> **Revision tracking records**
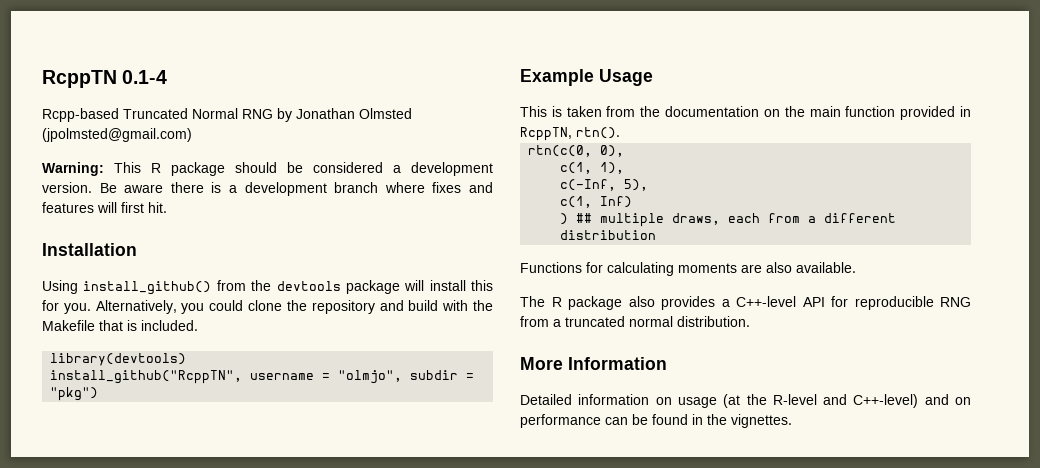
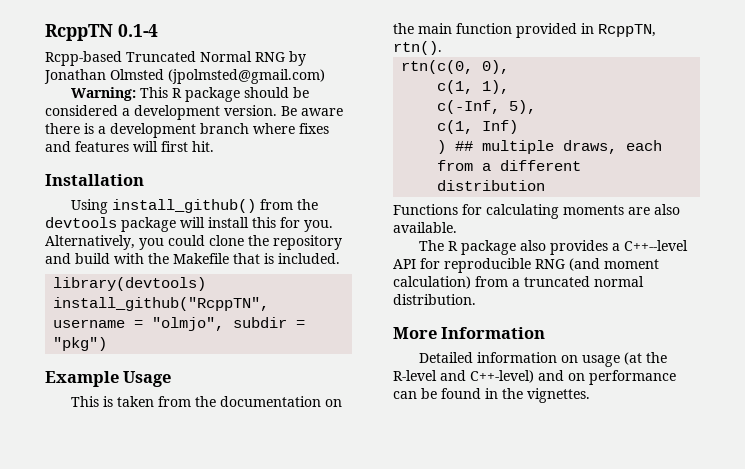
[736,296,796,307] C++-level -> [624,240,689,251] C++--level
(971, 302) none -> [569,258,659,271] [393,276,471,289] (and moment calculation)

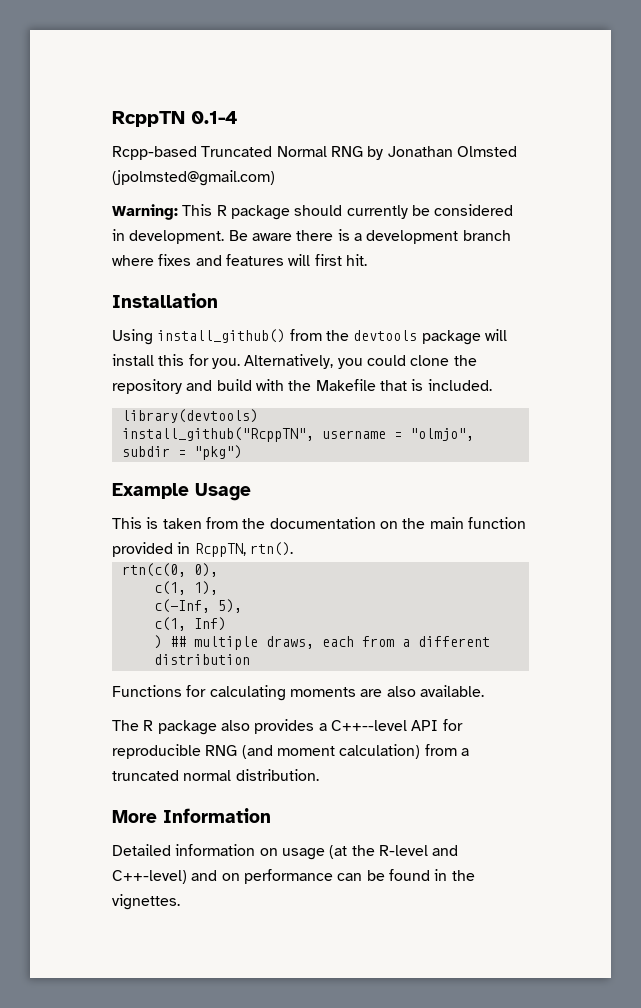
(290, 92) none -> [346,205,408,219] currently
[122,105,277,120] a development version. -> [112,229,225,244] in development.

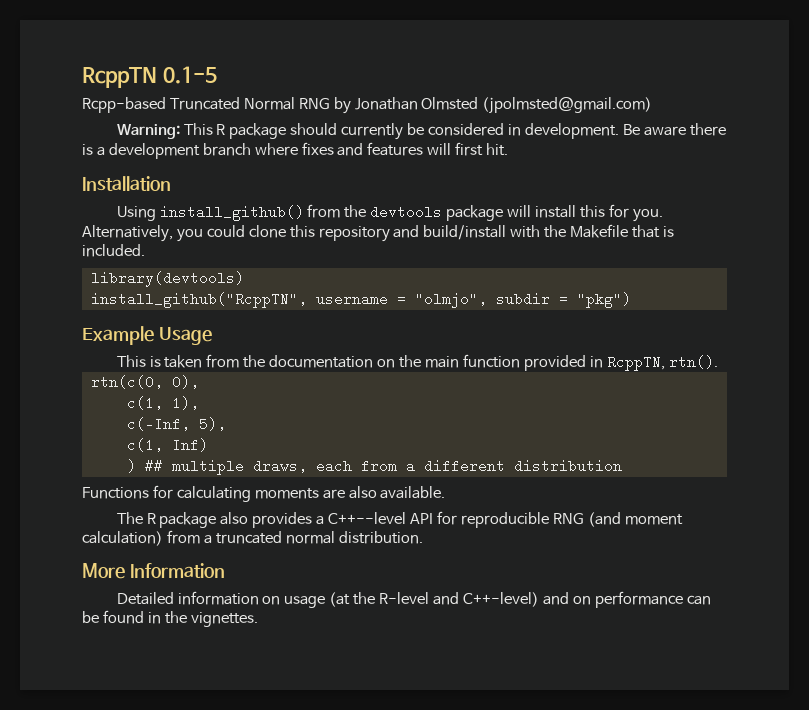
[191,111,238,124] 0.1-4 -> [162,66,217,84] 0.1-5
[453,355,477,366] the -> [289,225,315,238] this
[216,379,252,391] build -> [423,225,507,240] build/install

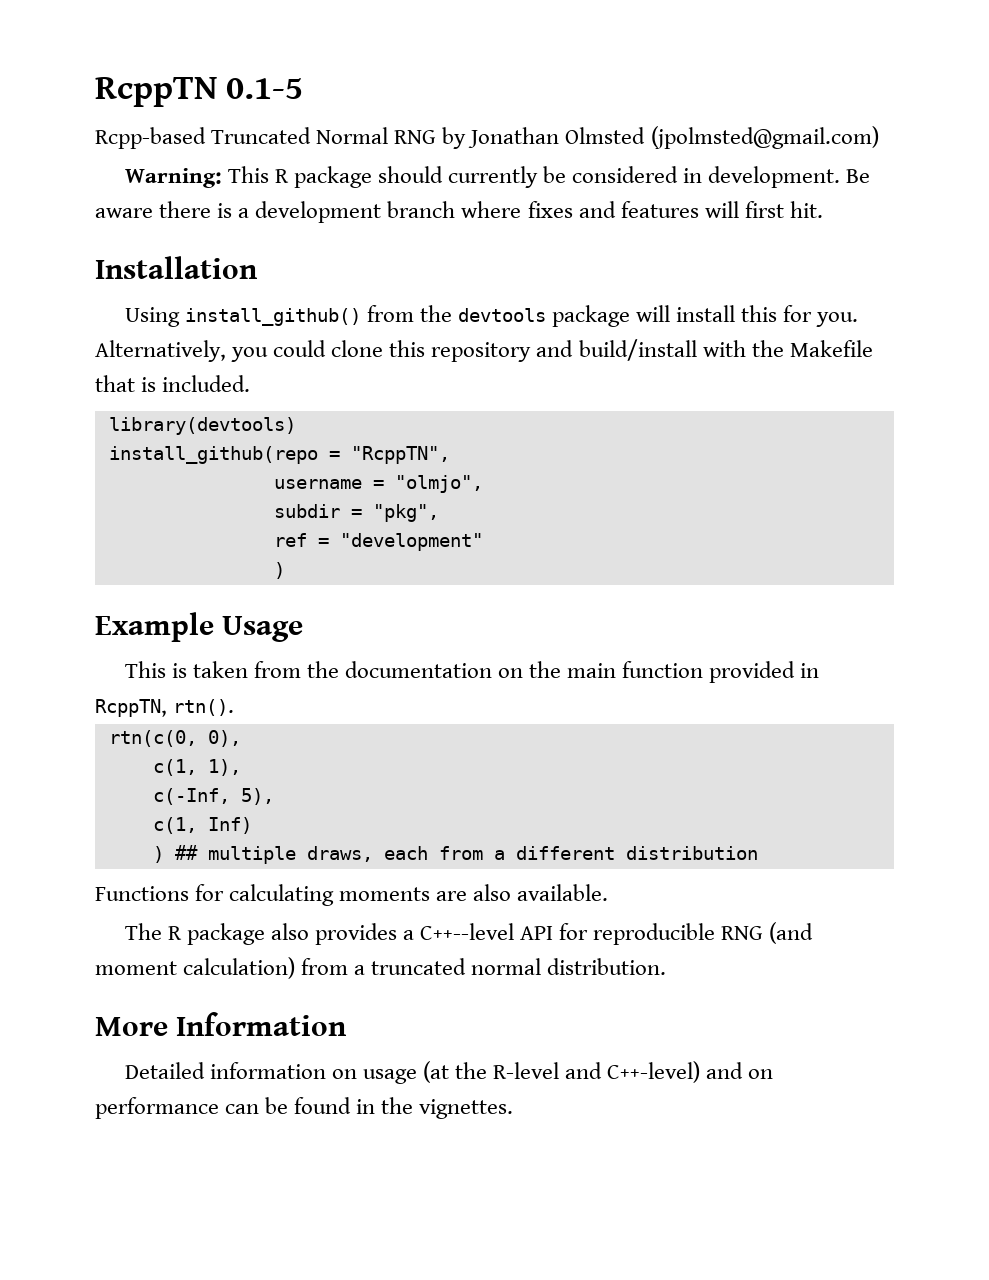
[90,292,307,308] install_github("RcppTN", -> [108,446,450,464] install_github(repo = "RcppTN", //
(487, 300) none -> (483, 484) //
[576,292,631,308] "pkg") -> [372,504,439,522] [273,533,483,551] [273,562,285,579] "pkg", // ref = "development" // )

> **Problem requirements**
Every line above has to be output exactly; the pictures must be dropped.

> **Result for this task**
[736,296,796,307] C++-level -> [624,240,689,251] C++--level
(971, 302) none -> [569,258,659,271] [393,276,471,289] (and moment calculation)

(290, 92) none -> [346,205,408,219] currently
[122,105,277,120] a development version. -> [112,229,225,244] in development.

[191,111,238,124] 0.1-4 -> [162,66,217,84] 0.1-5
[453,355,477,366] the -> [289,225,315,238] this
[216,379,252,391] build -> [423,225,507,240] build/install

[90,292,307,308] install_github("RcppTN", -> [108,446,450,464] install_github(repo = "RcppTN", //
(487, 300) none -> (483, 484) //
[576,292,631,308] "pkg") -> [372,504,439,522] [273,533,483,551] [273,562,285,579] "pkg", // ref = "development" // )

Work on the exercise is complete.